▶ _EXERCISE DIRECTIONS_:
Please reproduce every entry below without omitting a single line.

▶ _DATASET ENTRIES_:

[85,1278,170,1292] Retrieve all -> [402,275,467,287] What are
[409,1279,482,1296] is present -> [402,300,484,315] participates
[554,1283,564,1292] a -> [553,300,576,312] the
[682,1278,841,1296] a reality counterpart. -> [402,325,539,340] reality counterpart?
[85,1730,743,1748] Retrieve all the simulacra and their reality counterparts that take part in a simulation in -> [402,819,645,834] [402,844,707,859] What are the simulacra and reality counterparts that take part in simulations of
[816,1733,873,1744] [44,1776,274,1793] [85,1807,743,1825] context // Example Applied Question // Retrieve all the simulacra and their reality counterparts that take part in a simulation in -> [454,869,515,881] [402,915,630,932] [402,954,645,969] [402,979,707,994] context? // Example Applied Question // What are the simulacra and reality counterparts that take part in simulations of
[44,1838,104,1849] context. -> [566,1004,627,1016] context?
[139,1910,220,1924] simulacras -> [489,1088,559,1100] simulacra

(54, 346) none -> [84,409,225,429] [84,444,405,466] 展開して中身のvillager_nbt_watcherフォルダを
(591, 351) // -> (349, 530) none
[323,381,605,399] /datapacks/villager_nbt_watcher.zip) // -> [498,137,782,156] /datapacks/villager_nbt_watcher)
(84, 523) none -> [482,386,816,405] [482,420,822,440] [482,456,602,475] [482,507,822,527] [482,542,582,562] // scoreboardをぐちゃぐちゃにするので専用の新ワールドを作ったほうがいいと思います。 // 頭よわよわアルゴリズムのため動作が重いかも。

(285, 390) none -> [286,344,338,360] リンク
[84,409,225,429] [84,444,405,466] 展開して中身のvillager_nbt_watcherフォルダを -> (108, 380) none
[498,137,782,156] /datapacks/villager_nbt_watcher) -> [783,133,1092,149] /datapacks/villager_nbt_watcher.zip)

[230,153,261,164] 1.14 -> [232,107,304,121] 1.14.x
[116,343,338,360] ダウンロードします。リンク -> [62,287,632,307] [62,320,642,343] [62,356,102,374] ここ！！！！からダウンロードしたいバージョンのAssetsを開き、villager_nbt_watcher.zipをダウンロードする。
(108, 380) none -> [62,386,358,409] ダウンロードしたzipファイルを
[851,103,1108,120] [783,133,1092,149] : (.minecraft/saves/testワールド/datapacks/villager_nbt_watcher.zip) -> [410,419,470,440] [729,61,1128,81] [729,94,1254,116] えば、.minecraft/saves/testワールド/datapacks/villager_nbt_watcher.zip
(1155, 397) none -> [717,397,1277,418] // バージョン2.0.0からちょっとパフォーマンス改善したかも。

▶ _ANSWER FOR THIS EXERCISE_:
[85,1278,170,1292] Retrieve all -> [402,275,467,287] What are
[409,1279,482,1296] is present -> [402,300,484,315] participates
[554,1283,564,1292] a -> [553,300,576,312] the
[682,1278,841,1296] a reality counterpart. -> [402,325,539,340] reality counterpart?
[85,1730,743,1748] Retrieve all the simulacra and their reality counterparts that take part in a simulation in -> [402,819,645,834] [402,844,707,859] What are the simulacra and reality counterparts that take part in simulations of
[816,1733,873,1744] [44,1776,274,1793] [85,1807,743,1825] context // Example Applied Question // Retrieve all the simulacra and their reality counterparts that take part in a simulation in -> [454,869,515,881] [402,915,630,932] [402,954,645,969] [402,979,707,994] context? // Example Applied Question // What are the simulacra and reality counterparts that take part in simulations of
[44,1838,104,1849] context. -> [566,1004,627,1016] context?
[139,1910,220,1924] simulacras -> [489,1088,559,1100] simulacra

(54, 346) none -> [84,409,225,429] [84,444,405,466] 展開して中身のvillager_nbt_watcherフォルダを
(591, 351) // -> (349, 530) none
[323,381,605,399] /datapacks/villager_nbt_watcher.zip) // -> [498,137,782,156] /datapacks/villager_nbt_watcher)
(84, 523) none -> [482,386,816,405] [482,420,822,440] [482,456,602,475] [482,507,822,527] [482,542,582,562] // scoreboardをぐちゃぐちゃにするので専用の新ワールドを作ったほうがいいと思います。 // 頭よわよわアルゴリズムのため動作が重いかも。

(285, 390) none -> [286,344,338,360] リンク
[84,409,225,429] [84,444,405,466] 展開して中身のvillager_nbt_watcherフォルダを -> (108, 380) none
[498,137,782,156] /datapacks/villager_nbt_watcher) -> [783,133,1092,149] /datapacks/villager_nbt_watcher.zip)

[230,153,261,164] 1.14 -> [232,107,304,121] 1.14.x
[116,343,338,360] ダウンロードします。リンク -> [62,287,632,307] [62,320,642,343] [62,356,102,374] ここ！！！！からダウンロードしたいバージョンのAssetsを開き、villager_nbt_watcher.zipをダウンロードする。
(108, 380) none -> [62,386,358,409] ダウンロードしたzipファイルを
[851,103,1108,120] [783,133,1092,149] : (.minecraft/saves/testワールド/datapacks/villager_nbt_watcher.zip) -> [410,419,470,440] [729,61,1128,81] [729,94,1254,116] えば、.minecraft/saves/testワールド/datapacks/villager_nbt_watcher.zip
(1155, 397) none -> [717,397,1277,418] // バージョン2.0.0からちょっとパフォーマンス改善したかも。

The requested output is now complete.